Неужели все пропало? Неужели на этот сатанинский вызов "Русь не дает ответа"? К счастью, дает. Исходит он, как и должно быть в борьбе с сатанизмом, от христиан. Но поскольку ответ — используем популярное нынче в политологии слово — асимметричен, он не сразу опознается как таковой. Будь он симметричным, "белым платочкам" оказывали бы у нас в храмах почет и уважение. В православных же семьях внуки не дерзили бы бабушке и дедушке, а набирались бы у них разнообразной жизненной премудрости. Но такой идиллии пока не наблюдается. Слишком мало времени прошло после семи директивно-безбожных десятилетий.

Зато наблюдается нечто неожиданное. Вдруг по всей России появились старцы, к которым народ буквально валом повалил. И хотя этих старцев немало, нуждающихся в них несравненно больше. Люди готовы сутками ждать возможности хотя бы передать записку с вопросом, не говоря уж о трехминутном свидании. Причем вопросы самые разные, вплоть до хозяйственно-бытовых, с которыми прежде обращались не к духоносным старцам, а к обыкновенным старикам — своим или соседским.

…Вспоминается такая картина. Монастырь в русской глубинке, поздняя осень, дождь. Седовласый монах, до этого много лет живший на Афоне, идет по двору. Его осаждает людская толпа. Келейник пытается поскорее увести старца в тепло, потому что он недавно болел, а сейчас промочил ноги. Но тот останавливается возле женщины, опирающейся на костыль и, стоя прямо в луже, выслушивает ее горестные жалобы по поводу заболевшей козы. Келейник уже откровенно выказывает неудовольствие. Толпа тоже недовольна, что старца отвлекают по пустякам. А он все слушает и слушает, а она все жалуется и просит совета. Наконец вопрос лечения козы разрешен, и старец поднимается на крыльцо. Разгневанная толпа, видя, что он через мгновение исчезнет, готова наброситься с упреками на владелицу болящего животного: дескать, из-за тебя никто не успел подойти.

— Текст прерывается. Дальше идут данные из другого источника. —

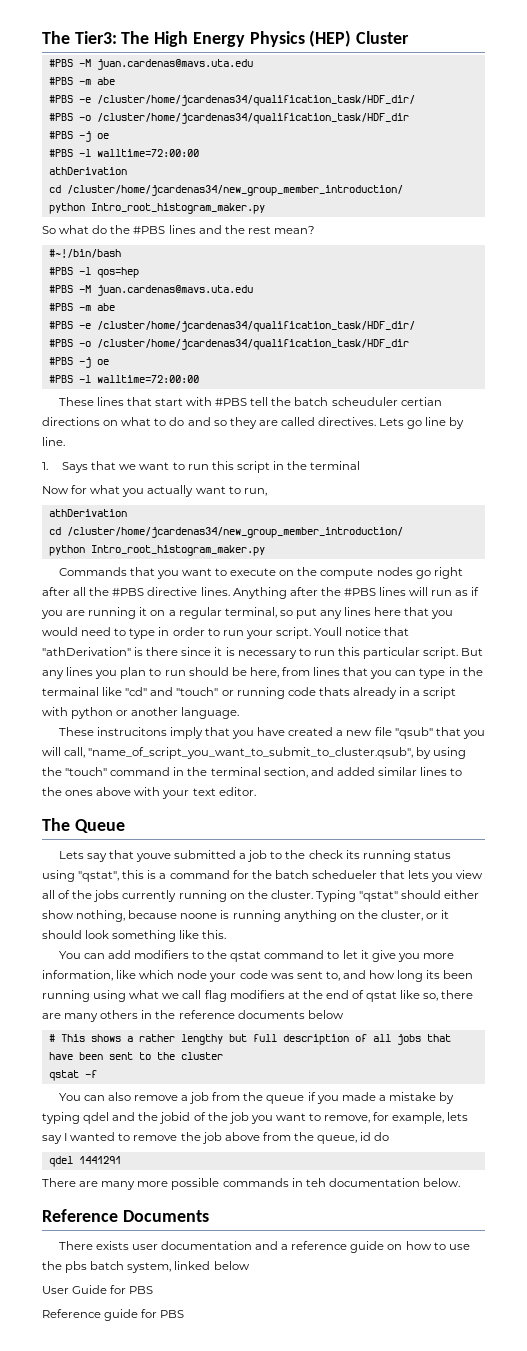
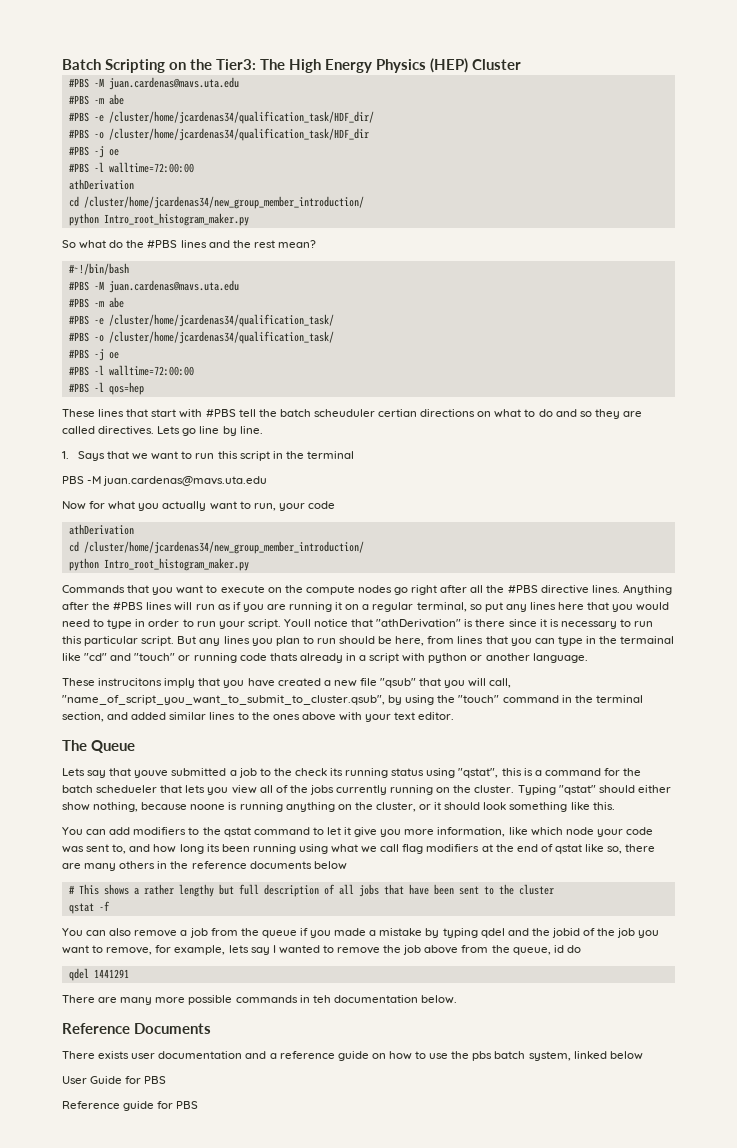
- The Tier3: The High Energy Physics (HEP) Cluster
+ Batch Scripting on the Tier3: The High Energy Physics (HEP) Cluster
  #~!/bin/bash
- #PBS -l qos=hep
  #PBS -M juan.cardenas@mavs.uta.edu
  #PBS -m abe
- #PBS -e /cluster/home/jcardenas34/qualification_task/HDF_dir/
- #PBS -o /cluster/home/jcardenas34/qualification_task/HDF_dir
+ #PBS -e /cluster/home/jcardenas34/qualification_task/
+ #PBS -o /cluster/home/jcardenas34/qualification_task/
  #PBS -j oe
  #PBS -l walltime=72:00:00
+ #PBS -l qos=hep
+ PBS -M juan.cardenas@mavs.uta.edu
- Now for what you actually want to run,
+ Now for what you actually want to run, your code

Но старец оборачивается и говорит: "Не серчайте. Для нее коза — это все: и кормилица, и дитя малое. А посоветоваться не с кем. Кончились советчики. Один телевизор остался. Но он про козу не разумеет".

Конечно, может, и правы те, кто утверждает, что подлинное старчество — это редчайший дар, столь же редкий, как дар поэтический. Мы об этом судить не беремся. Господь рассудит, кто подлинный, а кто не подлинный старец.

Психология bookap

Но даже если все правда, как правда и то, что в народном поклонении старцам много магизма, попытки развенчать это, на наш взгляд, опрометчивы. По крайней мере, в сегодняшнем историческом контексте. Ведь традиционная роль старости под натиском глобализма сокрушена. И старцы сейчас борются — помните песню? — "за себя и за того парня" (в нашем контексте — деда). В человеческом организме тоже, если какой-то орган поражен, включаются компенсаторные механизмы и другой орган может частично взять на себя функцию вышедшего из строя. (Так, у слепого обостряется осязание, он как бы видит руками.)

Стоит ли добивать тяжело больной социальный организм, нападая на "белые платочки" и высмеивая тягу народа к старцам? Может, лучше попробовать восстановить разрушенные функции? В данном случае — вернуть старость на ее законное место. Тогда, глядишь, про козу будут спрашивать у "простых" стариков, а у старца, как и положено, про спасение души.